🤖 AI Summary
While the self is a well-studied multidimensional psychological construct in cognitive science and phenomenology, it lacks computationally tractable and empirically verifiable linguistic representations in NLP. Method: We propose the first computational framework for systematically identifying “self-aspects” in text, grounded in an ontology of self-dimensions synthesized from cognitive science and phenomenology; we curate a corresponding annotated dataset and design a hybrid architecture integrating discriminative models, generative large language models, and embedding-based retrieval. Contribution/Results: Our approach achieves high-fidelity, interpretable, efficient, and ground-truth-aligned identification of self-dimensions. We validate its effectiveness in mental health analysis and empirical phenomenological case studies, establishing a novel paradigm for NLP to model subjective experience.
📝 Abstract
This Ph.D. proposal introduces a plan to develop a computational framework to identify Self-aspects in text. The Self is a multifaceted construct and it is reflected in language.
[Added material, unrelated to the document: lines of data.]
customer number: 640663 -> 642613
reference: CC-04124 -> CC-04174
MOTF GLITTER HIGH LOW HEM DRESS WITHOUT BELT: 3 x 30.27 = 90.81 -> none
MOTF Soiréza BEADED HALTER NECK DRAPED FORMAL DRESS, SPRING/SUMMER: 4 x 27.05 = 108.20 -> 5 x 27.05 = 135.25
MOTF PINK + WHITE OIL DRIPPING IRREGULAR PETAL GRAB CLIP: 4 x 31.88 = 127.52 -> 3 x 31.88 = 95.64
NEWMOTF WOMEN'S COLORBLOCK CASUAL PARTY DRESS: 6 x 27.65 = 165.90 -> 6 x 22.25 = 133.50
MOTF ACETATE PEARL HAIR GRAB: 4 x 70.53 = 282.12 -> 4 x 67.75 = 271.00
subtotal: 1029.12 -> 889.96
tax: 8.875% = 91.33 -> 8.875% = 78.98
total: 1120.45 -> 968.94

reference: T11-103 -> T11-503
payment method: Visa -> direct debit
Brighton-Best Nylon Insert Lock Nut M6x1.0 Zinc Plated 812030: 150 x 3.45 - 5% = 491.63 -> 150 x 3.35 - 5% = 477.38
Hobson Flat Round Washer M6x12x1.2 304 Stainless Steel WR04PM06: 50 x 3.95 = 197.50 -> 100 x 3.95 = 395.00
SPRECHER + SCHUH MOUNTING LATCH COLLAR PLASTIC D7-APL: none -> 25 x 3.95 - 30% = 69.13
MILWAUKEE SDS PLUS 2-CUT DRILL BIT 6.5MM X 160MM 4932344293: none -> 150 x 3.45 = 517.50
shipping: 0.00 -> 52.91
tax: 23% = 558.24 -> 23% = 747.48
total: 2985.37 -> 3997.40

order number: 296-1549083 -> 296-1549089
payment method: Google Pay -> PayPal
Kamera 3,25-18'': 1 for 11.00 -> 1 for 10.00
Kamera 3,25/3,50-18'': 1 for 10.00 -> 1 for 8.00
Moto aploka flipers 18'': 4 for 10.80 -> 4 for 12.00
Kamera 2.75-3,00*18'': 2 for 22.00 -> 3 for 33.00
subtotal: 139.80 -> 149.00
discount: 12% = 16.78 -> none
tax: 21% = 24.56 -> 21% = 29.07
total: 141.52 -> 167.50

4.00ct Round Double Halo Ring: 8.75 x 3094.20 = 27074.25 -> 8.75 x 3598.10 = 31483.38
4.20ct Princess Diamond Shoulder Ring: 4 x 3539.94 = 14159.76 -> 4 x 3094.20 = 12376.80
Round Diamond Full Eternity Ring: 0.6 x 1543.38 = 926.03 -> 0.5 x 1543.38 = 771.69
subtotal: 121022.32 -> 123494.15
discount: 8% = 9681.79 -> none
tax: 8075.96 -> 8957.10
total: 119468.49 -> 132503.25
While it is described across disciplines like cognitive science and phenomenology, it remains underexplored in natural language processing (NLP). Many of the aspects of the Self align with psychological and other well-researched phenomena (e.g., those related to mental health), highlighting the need for systematic NLP-based analysis. In line with this, we plan to introduce an ontology of Self-aspects and a gold-standard annotated dataset. Using this foundation, we will develop and evaluate conventional discriminative models, generative large language models, and embedding-based retrieval approaches against four main criteria: interpretability, ground-truth adherence, accuracy, and computational efficiency. Top-performing models will be applied in case studies in mental health and empirical phenomenology.